[Stored items from a collection]
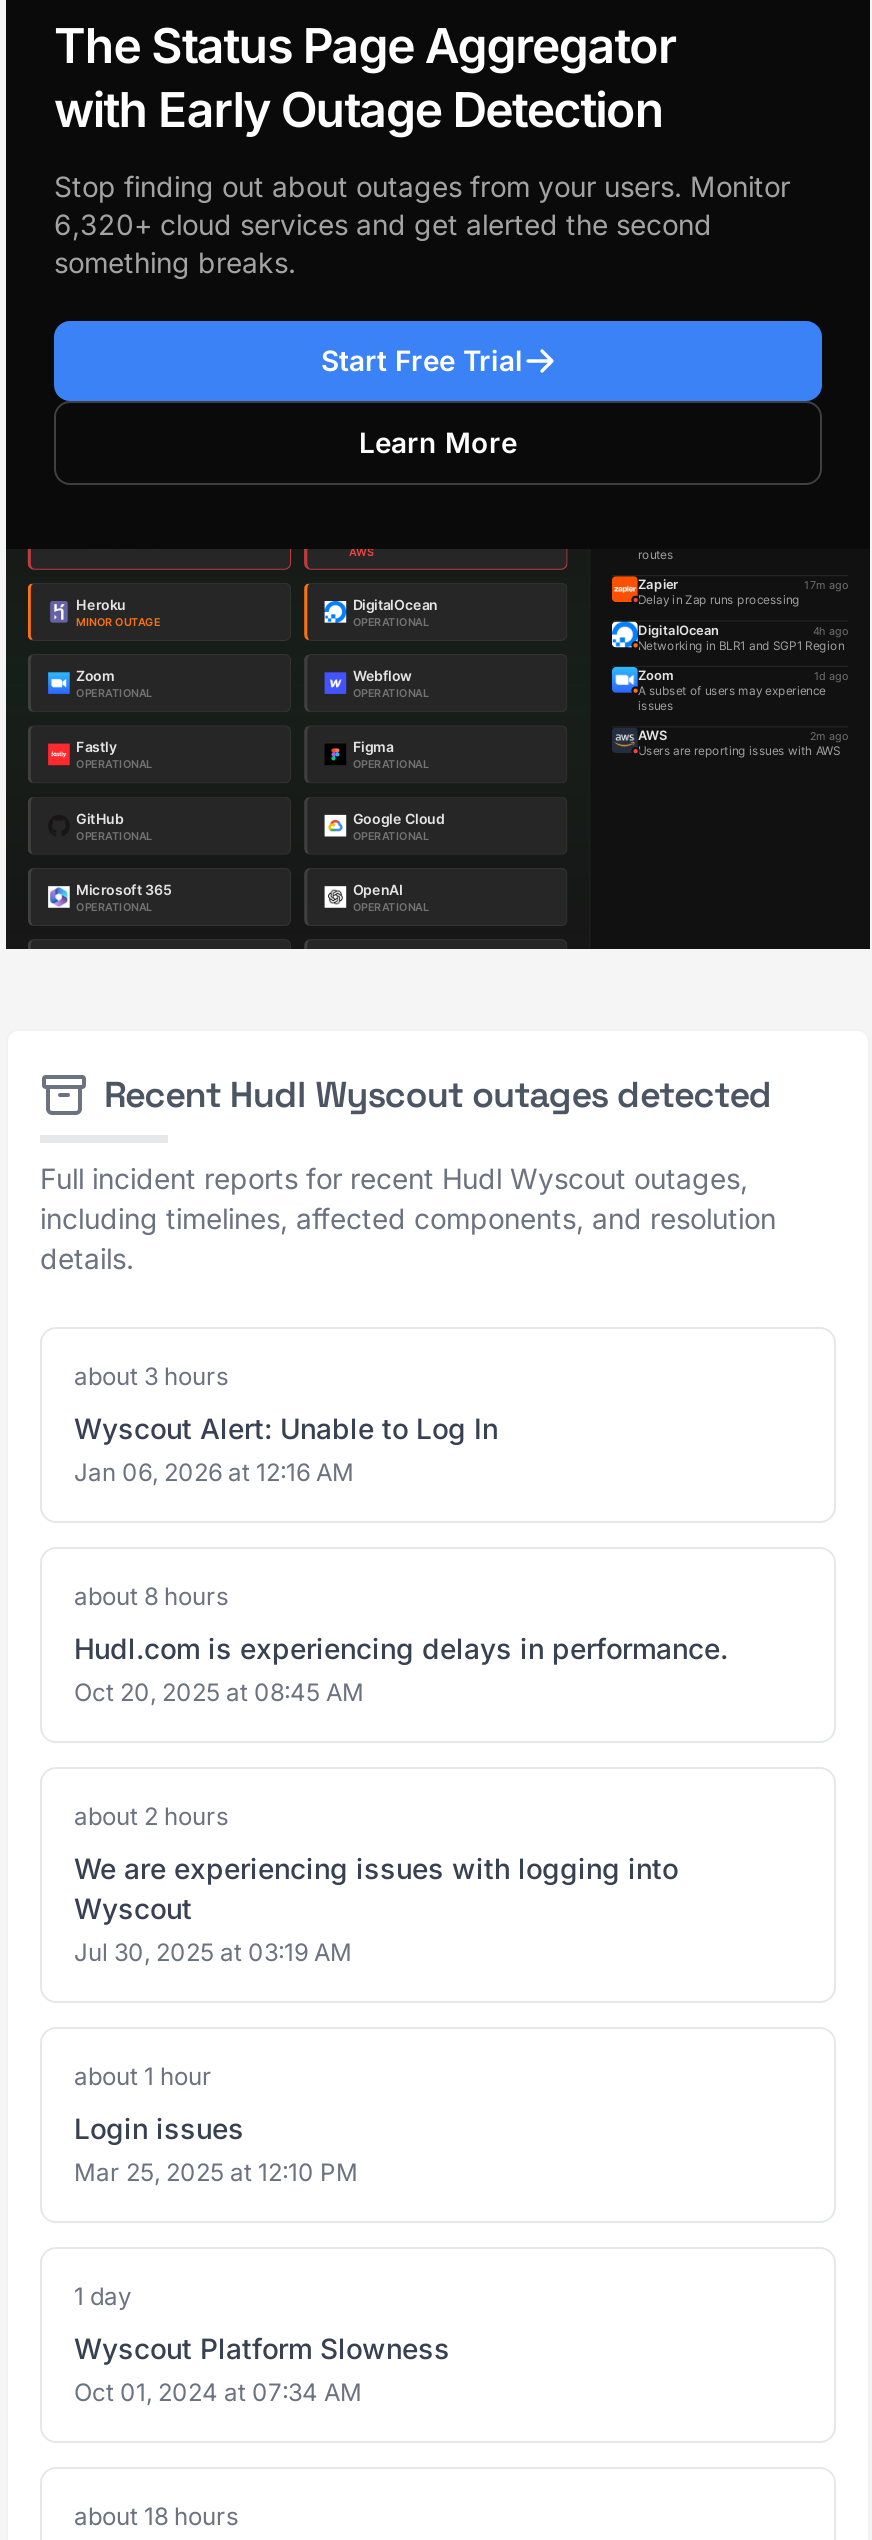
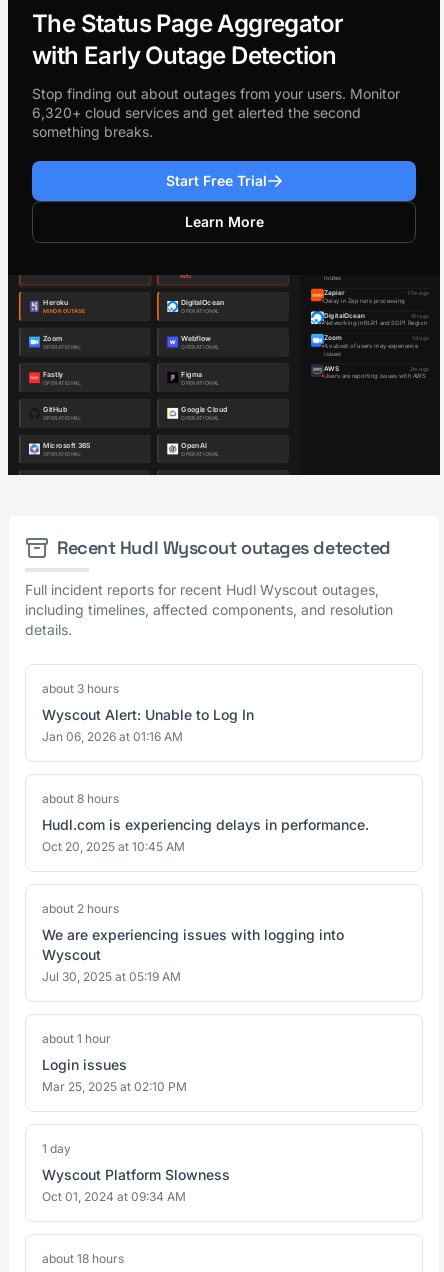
- Jan 06, 2026 at 12:16 AM
+ Jan 06, 2026 at 01:16 AM

- Oct 20, 2025 at 08:45 AM
+ Oct 20, 2025 at 10:45 AM

- Jul 30, 2025 at 03:19 AM
+ Jul 30, 2025 at 05:19 AM

- Mar 25, 2025 at 12:10 PM
+ Mar 25, 2025 at 02:10 PM

- Oct 01, 2024 at 07:34 AM
+ Oct 01, 2024 at 09:34 AM
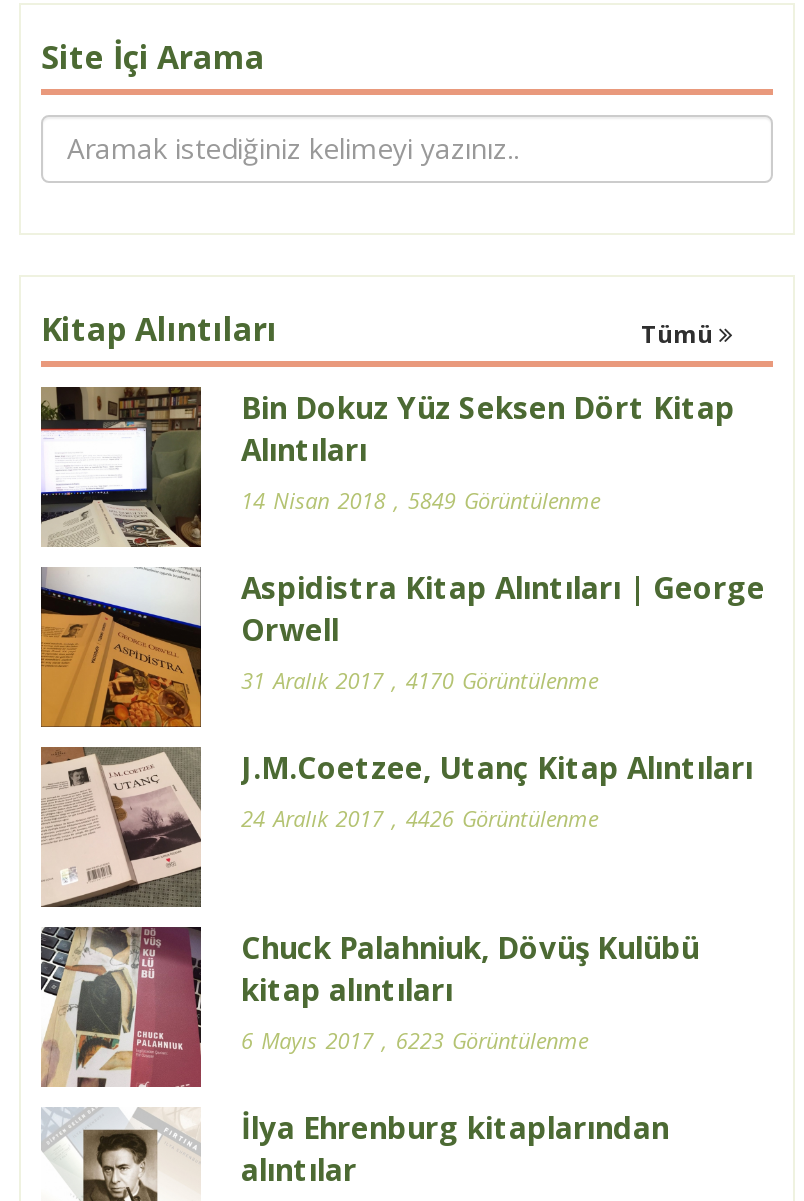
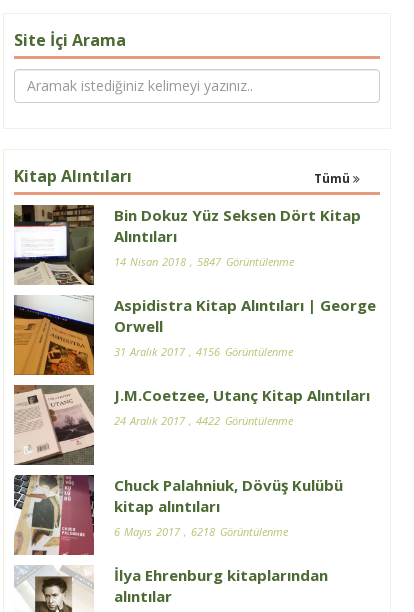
- 14 Nisan 2018, 5849 Görüntülenme
+ 14 Nisan 2018, 5847 Görüntülenme

- 31 Aralık 2017, 4170 Görüntülenme
+ 31 Aralık 2017, 4156 Görüntülenme

- 24 Aralık 2017, 4426 Görüntülenme
+ 24 Aralık 2017, 4422 Görüntülenme

- 6 Mayıs 2017, 6223 Görüntülenme
+ 6 Mayıs 2017, 6218 Görüntülenme
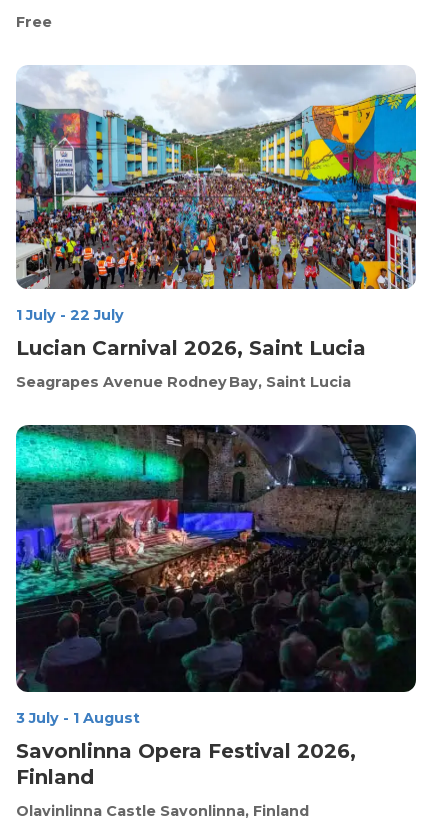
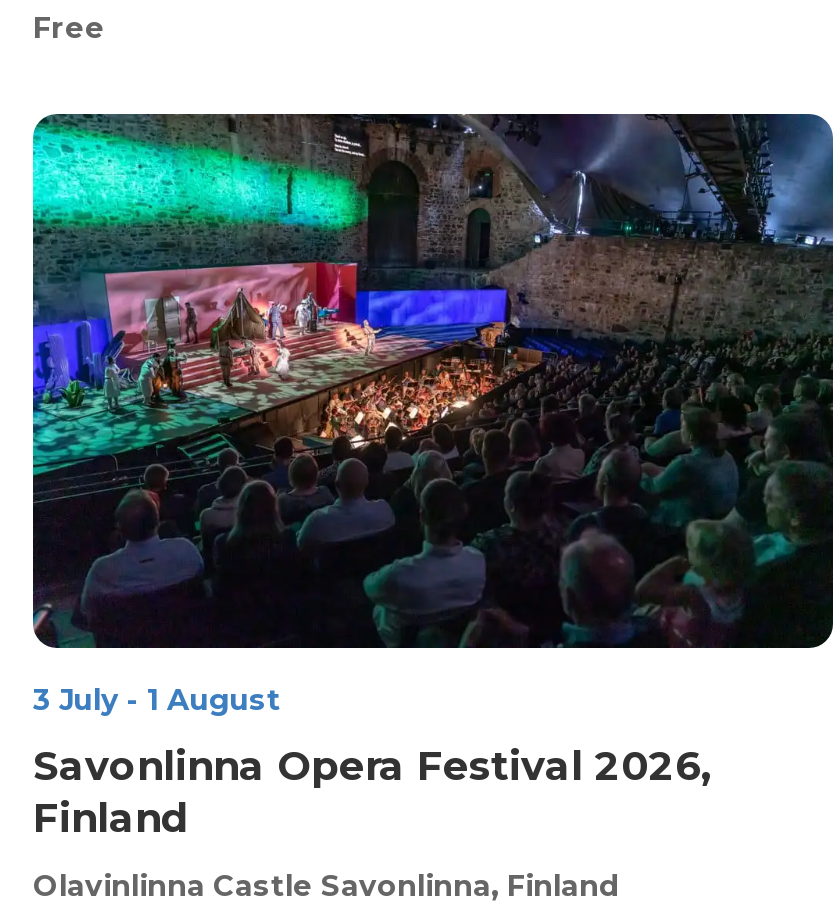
- [image]
- 1 July - 22 July

- Lucian Carnival 2026, Saint Lucia

- Seagrapes Avenue Rodney Bay, Saint Lucia
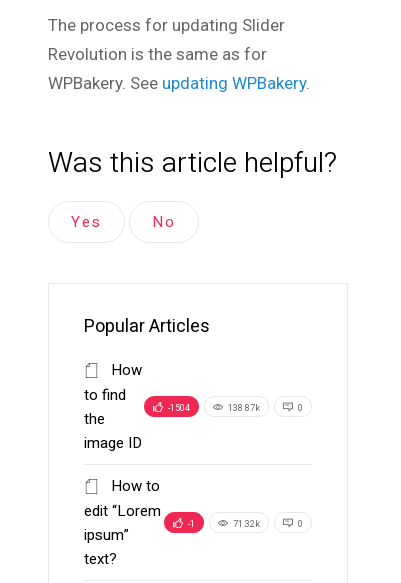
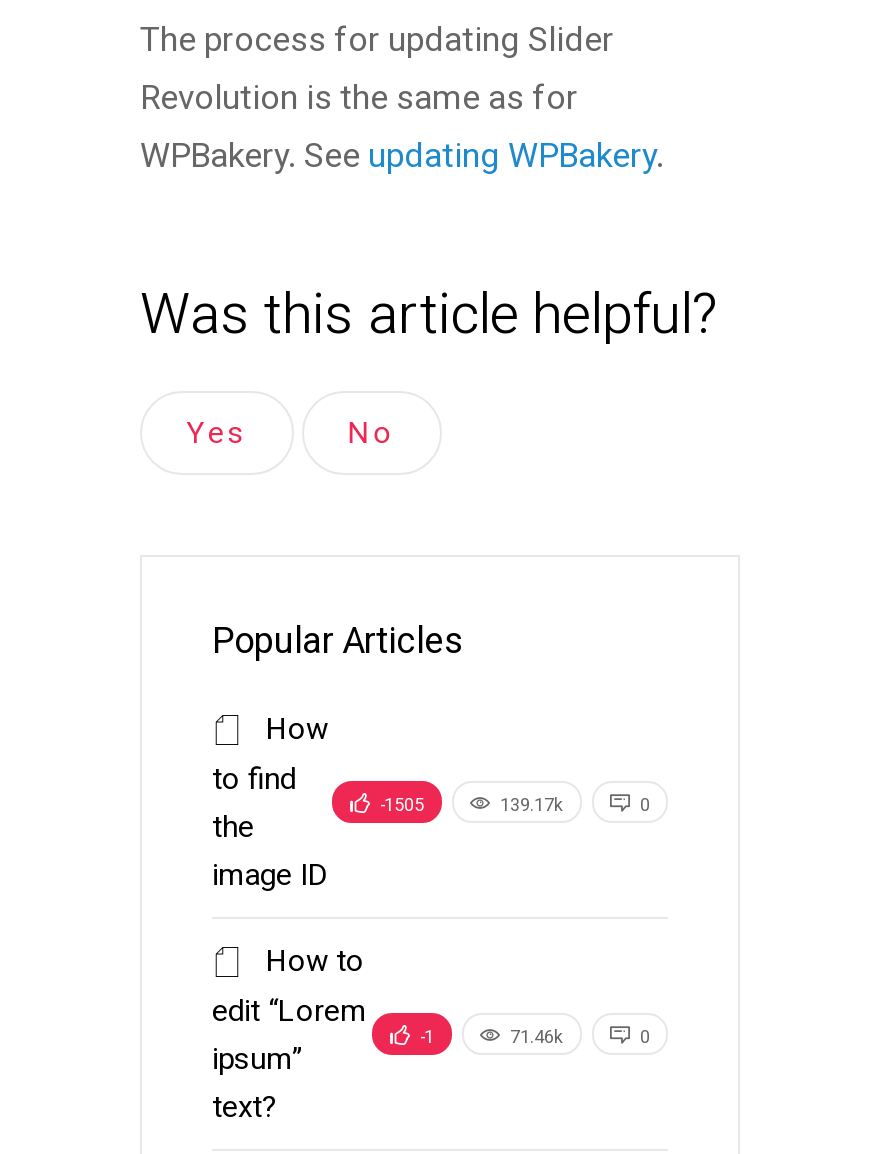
- -1504
- 138.87k
+ -1505
+ 139.17k

- 71.32k
+ 71.46k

**What is being asked:**
Which lines of the records above contain the word "Nisan"? Report each one in full.

**Answer space:**
- 14 Nisan 2018, 5849 Görüntülenme
+ 14 Nisan 2018, 5847 Görüntülenme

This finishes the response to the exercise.